- Directed by: David Dubos
- Produced by: David Dubos, Charles Sonnier
- Starring: Dr. John, Allen Toussaint, Clarence "Frogman" Henry, Delbert McClinton, Sonny Landreth, Geoff Muldaur, Amos Garrett, Jonathan Taplin. Michael Doucet, Jim Colegrove, Warren Storm, Mickey Raphael
- Cinematography: Lenny Delbert, Gabe Mayhan, Oley Sassone
- Edited by: David Dubos
- Production company: MTH Productions
- Distributed by: Copiapoa Film Inc. (Japan)
- Release date: May 9, 2024 (U.S.);
- Running time: 73 minutes
- Country: United States
- Language: English

= In a Good Place Now: The Life & Music of Bobby Charles =

In a Good Place Now: The Life & Music of Bobby Charles is an American documentary film about Bobby Charles, a singer songwriter from Abbeville, Louisiana. It was directed by David Dubos and was released in the United States in 2024.

==Overview==
Bobby Charles was a singer songwriter born in Abbeville, Louisiana in 1938. His record debut was in 1955 when he released See You Later, Alligator on Chess Records. Some more recordings and hits came thereafter.

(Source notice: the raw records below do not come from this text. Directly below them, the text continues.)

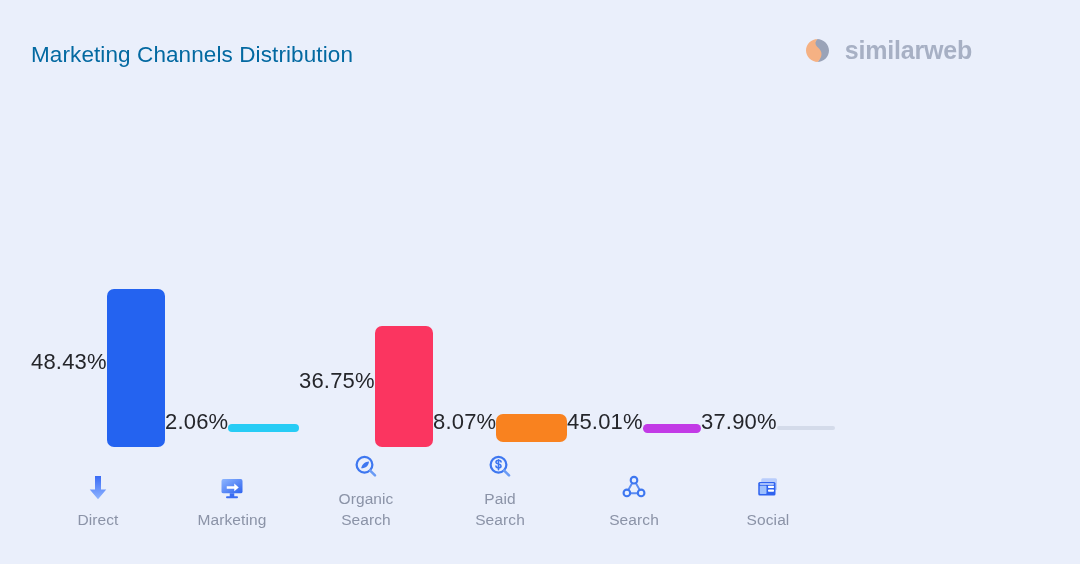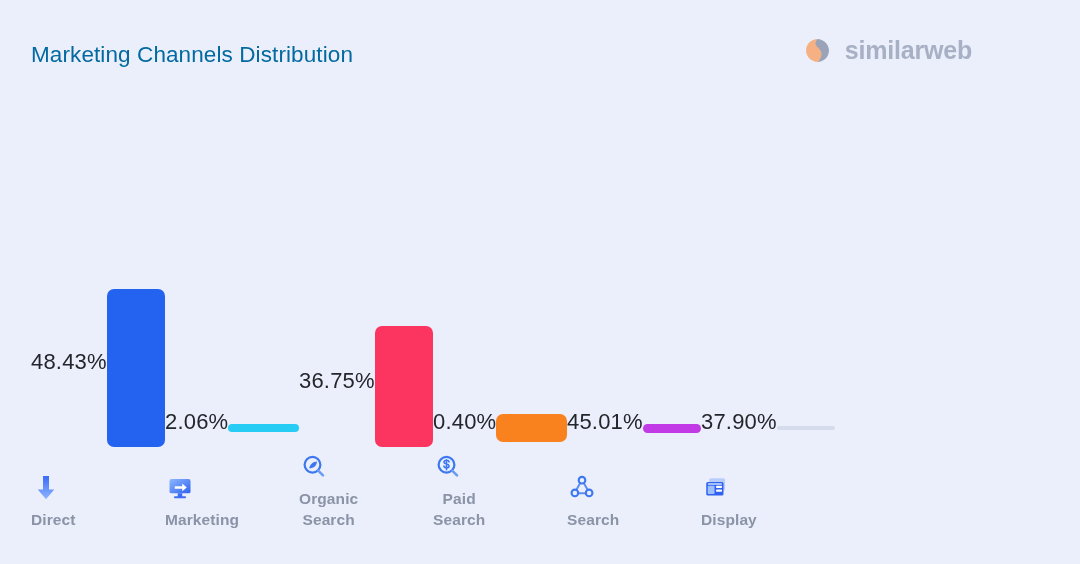--- a/index.html
+++ b/index.html
@@ -203,7 +203,7 @@
 
     <div class="col">
       <div class="bar-stack">
-        <div class="bar-value">0.40%</div>
+        <div class="bar-value">8.07%</div>
         <div class="bar" style="background:#f9821f;height:28px;"></div>
       </div>
       <div class="col-foot">

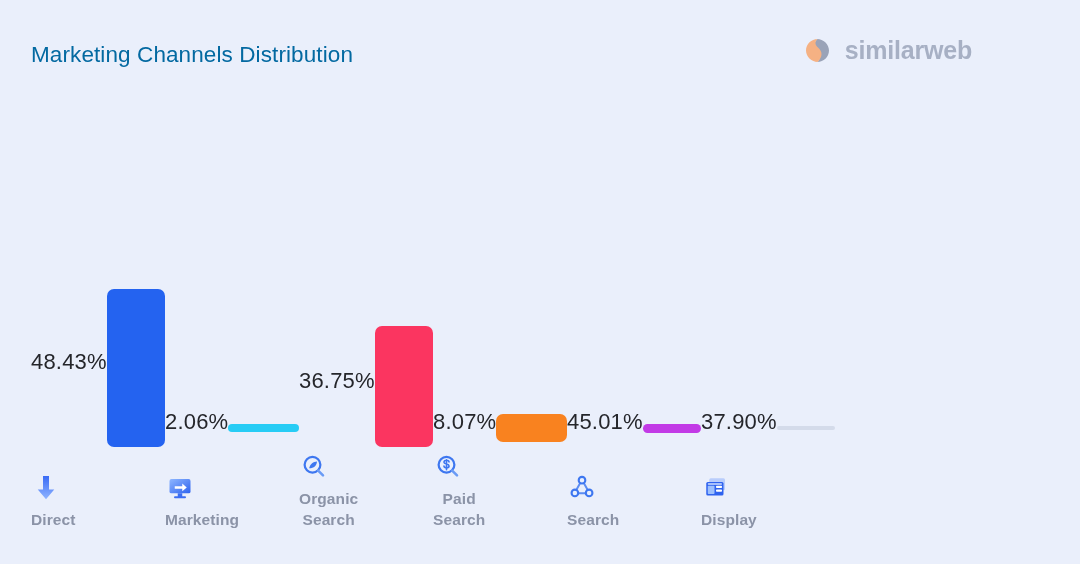--- a/index.html
+++ b/index.html
@@ -108,8 +108,7 @@
     width: 134px;
     display: flex;
     flex-direction: column;
-    align-items: flex-start;
-    font-weight: bold;
+    align-items: center;
   }
   .col-icon {
     width: 30px;

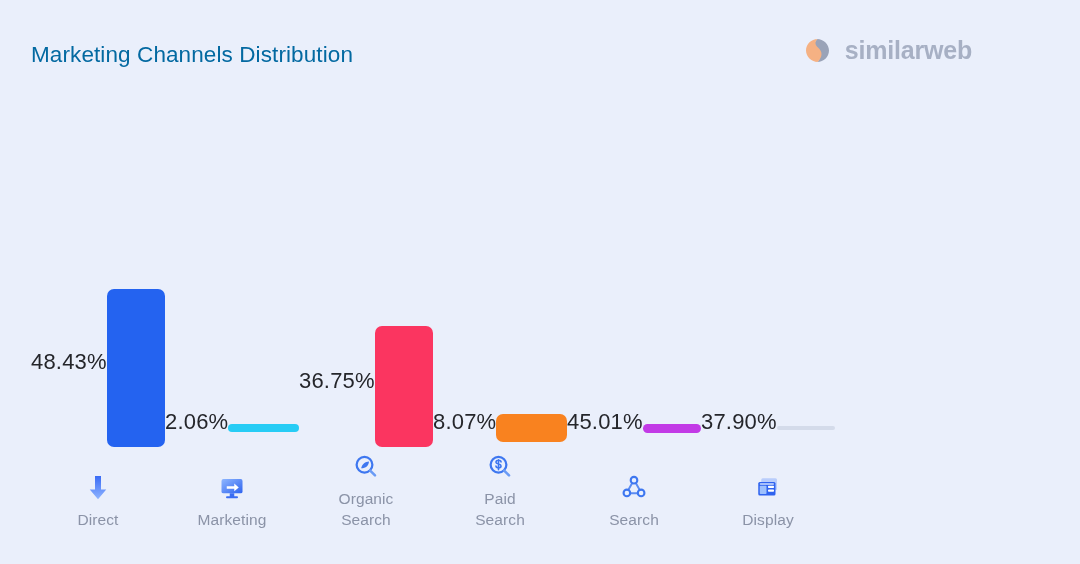--- a/index.html
+++ b/index.html
@@ -247,7 +247,7 @@
           <rect x="20" y="22" width="8" height="3" rx="1" fill="#ffffff"></rect>
           <rect x="9" y="13.6" width="19" height="2" rx="1" fill="#cfe0ff"></rect>
         </svg>
-        <div class="col-label">Display</div>
+        <div class="col-label">Social</div>
       </div>
     </div>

The film tells the story of Charles' life, his early success in the 1950s as a songwriter and also as a recording artist, his appearance at The Last Waltz concert organized by the Band, and his subsequent self-imposed exile to his small town. Charles' sister, childhood friends, and musicians who played with him tell the stories from their points of view, revealing the life and personality of Bobby Charles.

The film premiered at the Louisiana Immersive Technologies Enterprise (LITE), in Lafayette, Louisiana, U.S.A. on May 9, 2024.

It was first screened in Japan at Peter Barakan's Music Film Festival 2024 which started on September 6, 2024, and then it was shown as a single 2-week run at Yebisu Garden Cinema in Tokyo.